What is being asked —
Reproduce all of the data exactly. Images are not to appear in the reply.

[Stored entries]
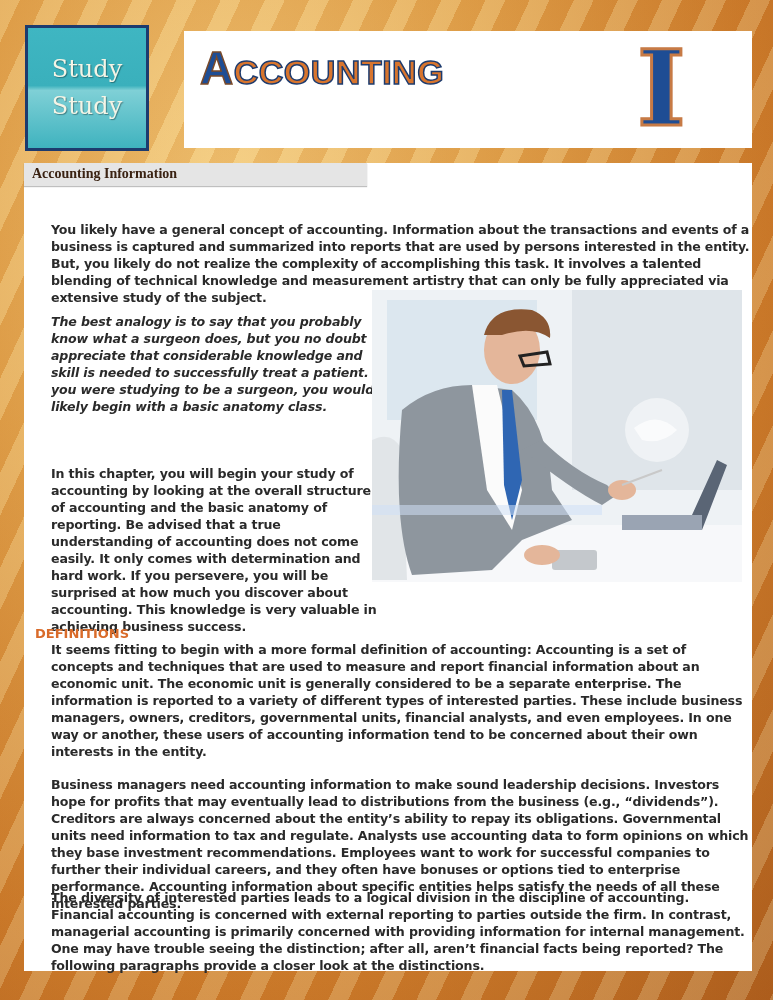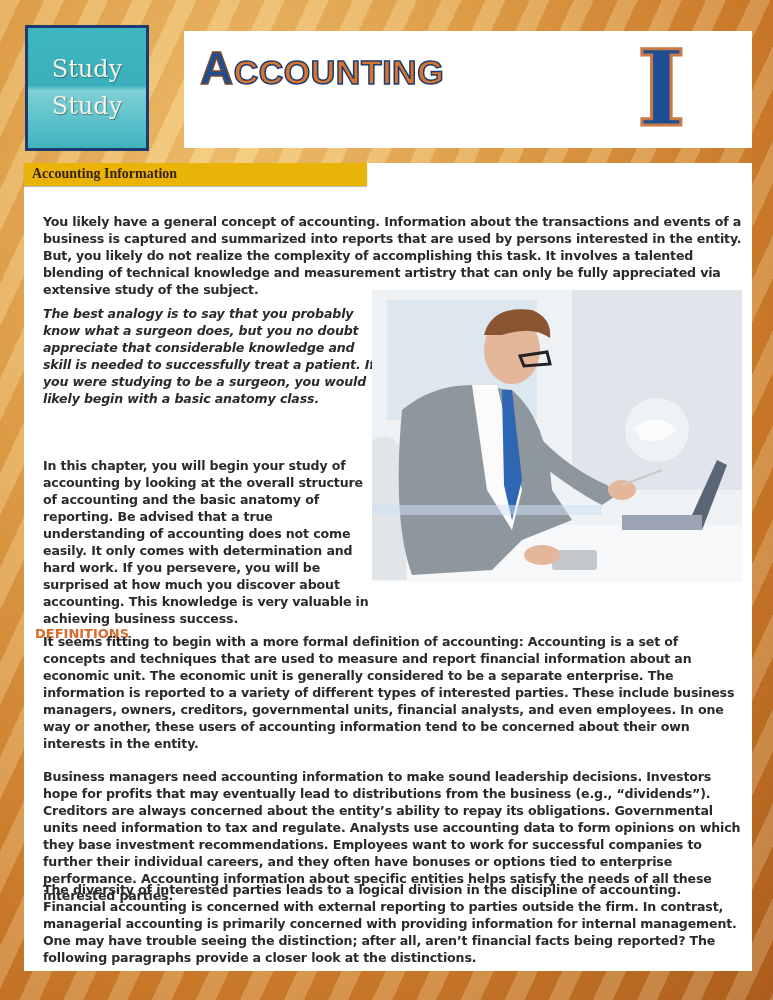--- a/index.html
+++ b/index.html
@@ -33,28 +33,28 @@
     position: absolute; left: 253px; top: 5px;
     font-family: "DejaVu Serif", serif; font-weight: bold; font-size: 104px; line-height: 106px;
     color: #1e4d94; -webkit-text-stroke: 3px #c77a45;
     margin-left: 200px;
   }
   .panel {
     position: absolute; left: 24px; top: 163px; width: 728px; height: 808px; background: #fff;
   }
   .section-bar {
     position: absolute; left: 24px; top: 163px; width: 343px; height: 23px;
-    background: #eab308; box-shadow: 0 1px 1px rgba(0,0,0,0.25);
+    background: #e5e5e5; box-shadow: 0 1px 1px rgba(0,0,0,0.25);
   }
   .section-bar span {
     position: absolute; left: 8px; top: 3px; font-family: "Liberation Serif", serif;
     font-weight: bold; font-size: 14px; color: #3a2212;
   }
   .para {
-    position: absolute; left: 35px; margin: 8px; color: #2a2a2a;
+    position: absolute; left: 35px; margin: 16px; color: #2a2a2a;
     font-family: "DejaVu Sans", sans-serif; font-weight: bold; font-size: 12.6px; line-height: 17px;
     letter-spacing: -0.15px;
   }
   .p1 { top: 205px; width: 700px; }
   .p2 { top: 297px; width: 335px; font-style: italic; }
   .p3 { top: 449px; width: 335px; }
   .p4 { top: 625px; width: 700px; }
   .p5 { top: 760px; width: 700px; }
   .p6 { top: 873px; width: 700px; }
   .def-heading {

Exercise output —
--- a/index.html
+++ b/index.html
@@ -33,28 +33,28 @@
     position: absolute; left: 253px; top: 5px;
     font-family: "DejaVu Serif", serif; font-weight: bold; font-size: 104px; line-height: 106px;
     color: #1e4d94; -webkit-text-stroke: 3px #c77a45;
     margin-left: 200px;
   }
   .panel {
     position: absolute; left: 24px; top: 163px; width: 728px; height: 808px; background: #fff;
   }
   .section-bar {
     position: absolute; left: 24px; top: 163px; width: 343px; height: 23px;
-    background: #eab308; box-shadow: 0 1px 1px rgba(0,0,0,0.25);
+    background: #e5e5e5; box-shadow: 0 1px 1px rgba(0,0,0,0.25);
   }
   .section-bar span {
     position: absolute; left: 8px; top: 3px; font-family: "Liberation Serif", serif;
     font-weight: bold; font-size: 14px; color: #3a2212;
   }
   .para {
-    position: absolute; left: 35px; margin: 8px; color: #2a2a2a;
+    position: absolute; left: 35px; margin: 16px; color: #2a2a2a;
     font-family: "DejaVu Sans", sans-serif; font-weight: bold; font-size: 12.6px; line-height: 17px;
     letter-spacing: -0.15px;
   }
   .p1 { top: 205px; width: 700px; }
   .p2 { top: 297px; width: 335px; font-style: italic; }
   .p3 { top: 449px; width: 335px; }
   .p4 { top: 625px; width: 700px; }
   .p5 { top: 760px; width: 700px; }
   .p6 { top: 873px; width: 700px; }
   .def-heading {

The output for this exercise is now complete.